Click fraud is a difficult situation. I don’t know what is being done to stop click fraud on Google Web sites and on its AdSense network, which is advertising technology used by third-party, or other company, Web sites. They have to invest in technology and people around the concept of click fraud to ensure that it doesn’t happen. At some point, this will become an issue that people will talk about in 2006.

I’m still not convinced that click-fraud is going to be the big deal that some analysts have portrayed it to be. Advertisers are already pricing click-fraud into their bids by virtue of measuring the return on ad-spend. Saying Google will face troubles due to click-fraud is like saying Wal-Mart will suffer due to shrinkage. Who walks around their local Wal-Mart wondering how much extra they are having to pay for products because someone else was shoplifting?

  • I never thought of the Walmart example before… interesting.

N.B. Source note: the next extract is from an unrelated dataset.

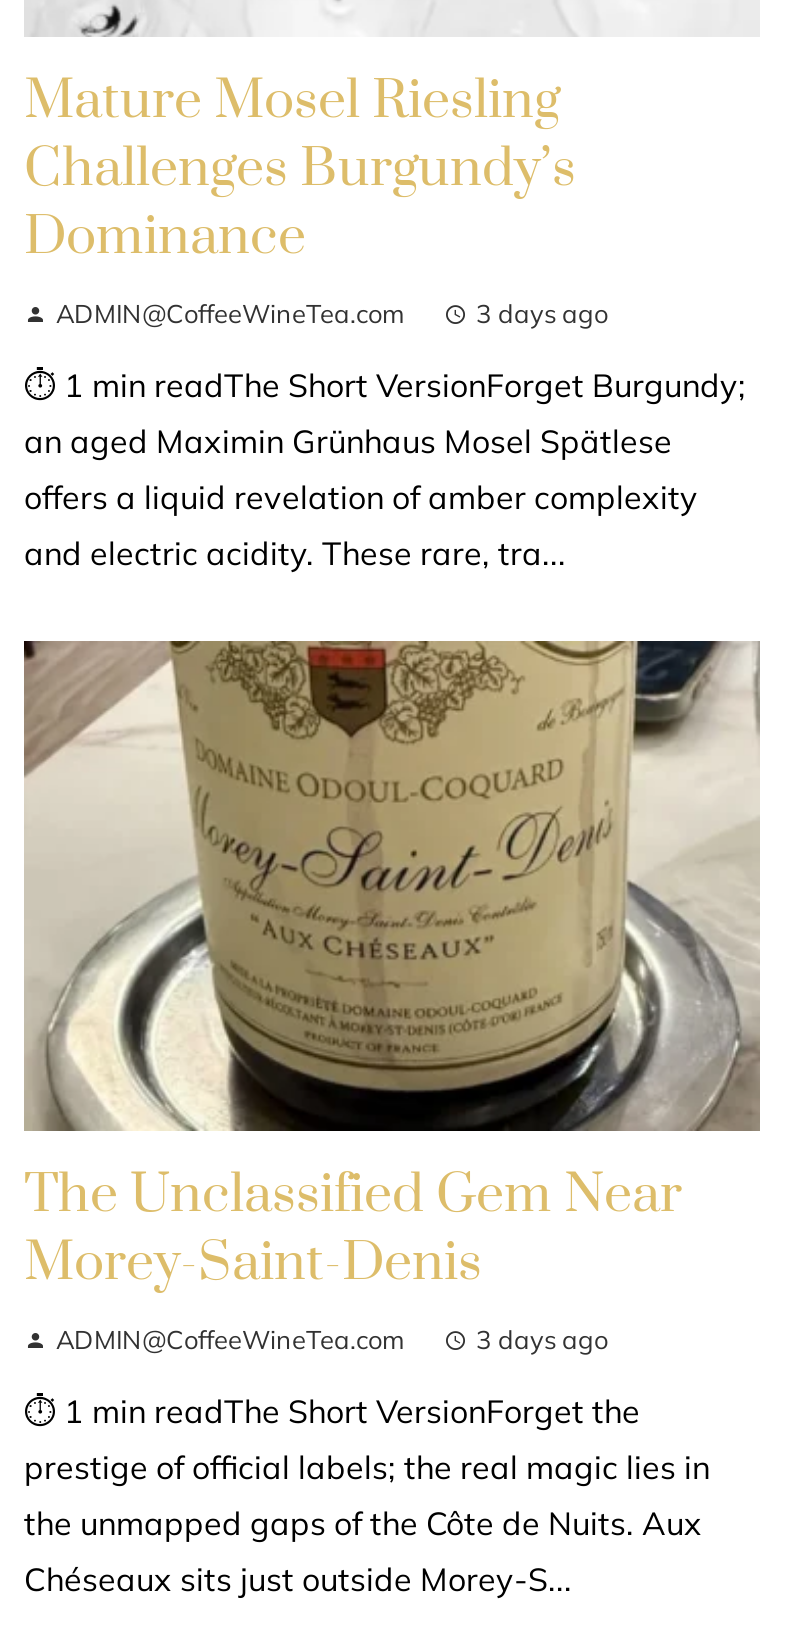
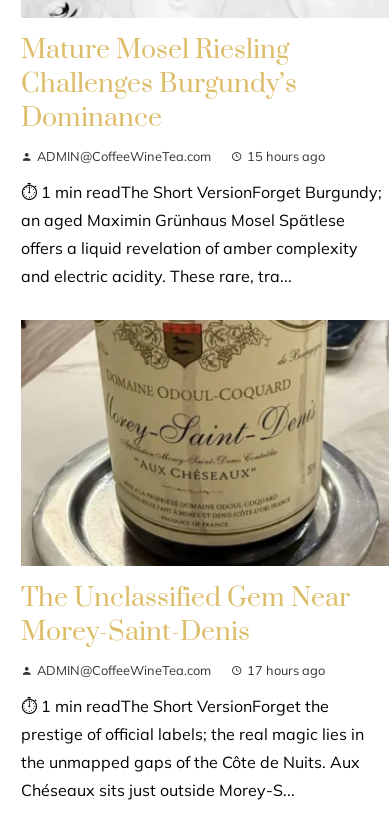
- 3 days ago
+ 15 hours ago

- 3 days ago
+ 17 hours ago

I think companies are interested in making sure Google do their best in controlling a difficult situation. It still boils down to ROI and Google would be wise to get on this problem both ethically and financially. I feel that the first company that can will reduce a companies ROI, driving even more business to their ad program.

  • Hi Andy
    I want to revisit your Walmart analogy. The only flaw is that Walmart is not PROFITING on the shoplifting. Google however has an interest in letting this continue. Lets assume that they don’t refund nearly as much as their net profit on fraudulant clicks. Until the fraud starts to impact their bottomline instead of bolstering, the Walmart analogy is invalid.

  • Fair point.

    However, if the return on ad spend is reduced due to click-fraud, advertisers will not be willing to pay the same amount per click. So while Google would profit from the fraudulent clicks, they would likely lose more from lower CPC rates. So I don’t think they have the level of incentive to let click fraud continue, as most people assume.

    I still feel that a balance will be found, even with click fraud.

  • Me too. A balance is the best that can be hoped for. As far as lowering CPC rates, I don’t feel it is realistic in the short term, even with high fraud. As Google expands it’s ad present onto it’s Earth products and others, traditional media spending will be making at least a small shift (good for your business) and keep demand high. With high demand comes businesses with a higher budget for ROI. As we see with some very competitve keywords, which in turn tend to have higher fraud rates, the price still increases. It is still my point that solving this problem will INCREASE marketshare, value, loyality and profit.